² One common example of this is adding a new method to a COM interface. This causes the IID to change, which in turn causes every module that produces or consumes that interface to change. What you thought was a simple change to one binary ended up pulling a dozen binaries into the next monthly patch. Instead, you should create a new interface for your new method and leave the original interface alone.
If binding decides the precomputed values must be correct once the timestamp check passes, it would make me very worried. If the PE timestamp is the actual time, I'm worried about build machine clock rewinding due to an NTP sync happening between two builds. If the PE timestamp is a hash, a 32-bit hash is too short for me to sleep at night, when the stake is quite high (a misbound DLL will crash upon...
I’ve been thinking last commit date is correct because symbol binding is obsolete because ASLR is more important than the load speedup.
If the infrastructure is in place, you can have your cake and eat it too: when someone kicks off a build, look at the build graph to identify the exact list of inputs the requested build depends on, check to see which of those have changed and if and only if that set is non-null, run the impacted build steps with normal timestamps. If nothing has changed pull the already built results from cache. However...

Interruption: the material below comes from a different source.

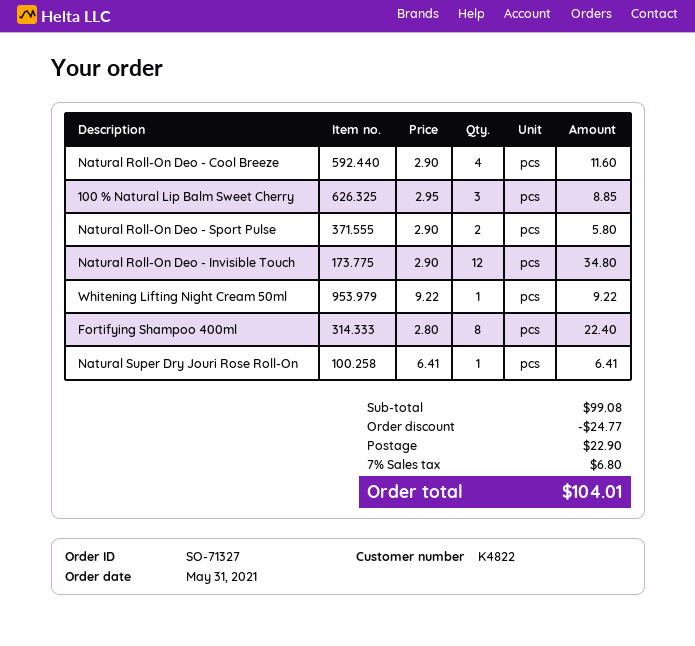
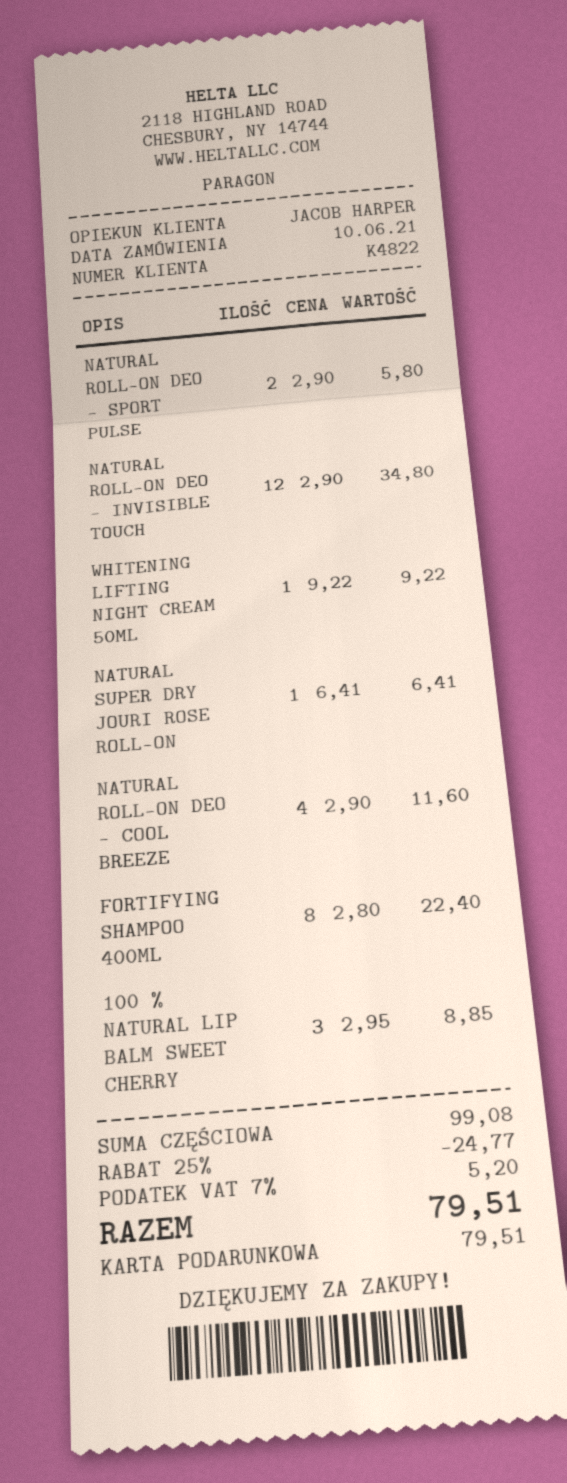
order date: 2021-05-31 -> 2021-06-10
shipping: 22.90 -> none
tax: 7% = 6.80 -> 7% = 5.20
total: 104.01 -> 79.51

I love it when people jump straight to calling something “stupid” without bothering to understand the issue, then offer their advice which wouldn’t work at all.
I would suggest just changing all the debug tools to refer to this field as “BinaryHash” or some such name and display it as an opaque hex value…
…but probably somebody, somewhere, has written complicated scripting logic that tries to parse and consume this field, so that would be backwards incompatible. Rats.
I love your work, Raymond. Keep it up 🙂
I learn something new from you every day.
Raymond is talking about reproducible builds, but does the Visual C++ document the /Brepro flag anywhere? Should we use, or rely on, undocumented feature?
You should never depend on undocumented features. /Brepo is only designed for use with non-executable, resource-only MUI files?
Brepo doesn’t work when you're trying to compare hashes of the same sources compiled by different machines and only seems to work with locally built executables because the linker doesn’t delete any caches and re-uses previously compiled objects. The second you delete the local .vs and obj cache directories, even local builds of the same sources generate different...
OK, I get it … Raymond is talking about reproducible builds, so … how do I achieve reproducible build of my C++ application? Any links to Microsoft documentation?